Here are several ways that our voices could be restricted:
a) The ICANN was about to sell .org domains to an unknown buyer.
[Mix the reduced communication channels with a little bit of inaccurate reporting there: the title of that article is "ICANN blocks controversial sale of .org domain to a private equity firm". It was the ICANN that was about to sell it! The ICANN didn't block it without the efforts of everyone complaining..]
b) Reddit has been largely bought by Chinese investors. Any talk about Chinese censorship is met largely with deletion of threads.
c) Facebook is no stranger either. Russiagate, anyone?
Facebook censors anything that it deems inaccurate. Sometimes beyond that too.

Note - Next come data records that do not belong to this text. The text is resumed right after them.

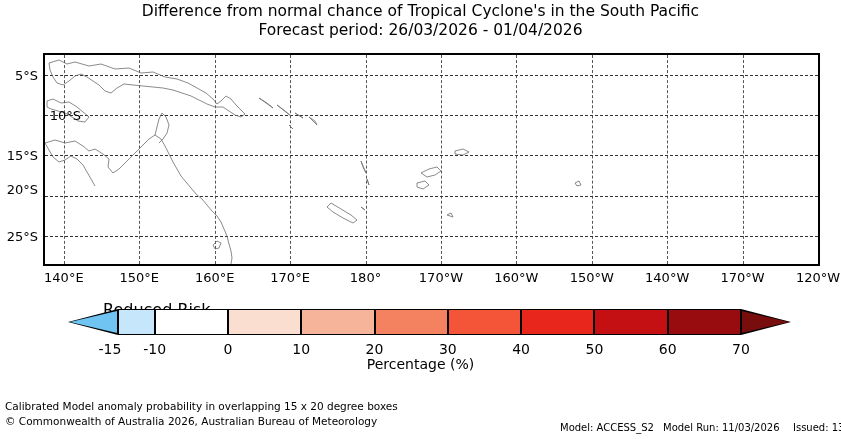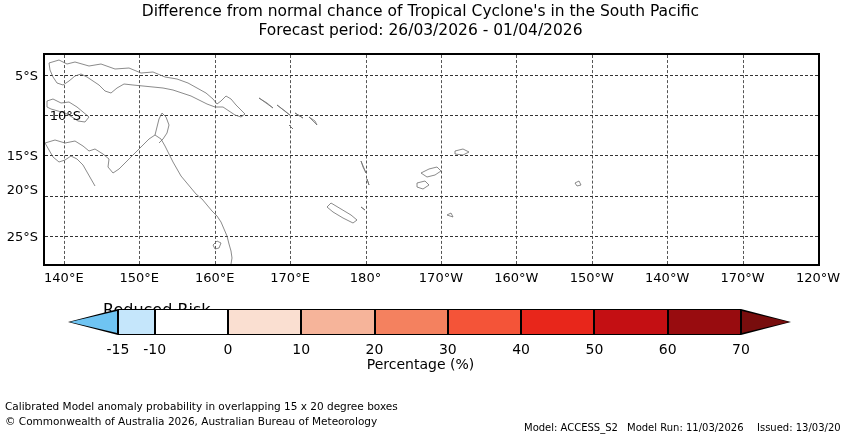--- a/index.html
+++ b/index.html
@@ -331,7 +331,7 @@
   </div>
 
   <div id="cb-ticks-layer">
-      <div class="cb-tick" style="left: 118px; text-align: center;">-15</div>
+      <div class="cb-tick" style="left: 110px; text-align: center;">-15</div>
       <div class="cb-tick" style="left: 154.647px;">-10</div>
       <div class="cb-tick" style="left: 227.941px;">0</div>
       <div class="cb-tick" style="left: 301.235px;">10</div>

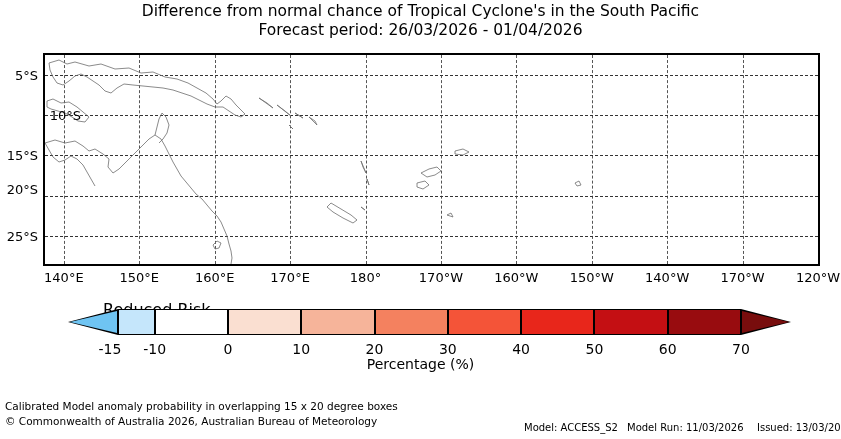--- a/index.html
+++ b/index.html
@@ -196,6 +196,7 @@
     font-size: 10px;
     color: #000;
     white-space: nowrap;
+    margin-left: 36px;
   }
   .fm-model { left: 524px; }
   .fm-run { left: 627px; }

Fox News (like them or hate them) is often blocked by Facebook for non-controversial posts.
Pro-life, pro-gun and pro-Trump content all run afoul of Facebook’s eager hate speech censors. Just days before the annual March for Life, Facebook blocked advertising for the new pro-life movie "Roe v. Wade."
Around the Fourth of July, Facebook censored a post for “hate speech.” It was the text of the Declaration of Independence.
Conservatives like Samaritan’s Purse head Franklin Graham have been targeted, as well. Graham was suspended recently for a comment he made two years ago. Facebook later apologized.
I could go on. I might, eventually.
But, small challenges to a system help us to keep healthy systems, because these challenges force us to address the flaws in our systems.
Speech, sometimes unwanted speech (only if it's non-violent), helps us address flaws in our thinking and helps us grow. It keeps our mental state challenged, and healthy. It is important for us to keep communication open, even of ideas that we disagree with. It keeps us thinking.
Thinking is good for growth, because you never know what we as a species will discover. You don't know what you don't know. We haven't discovered what we will discover yet.
And who knows what we will one day know?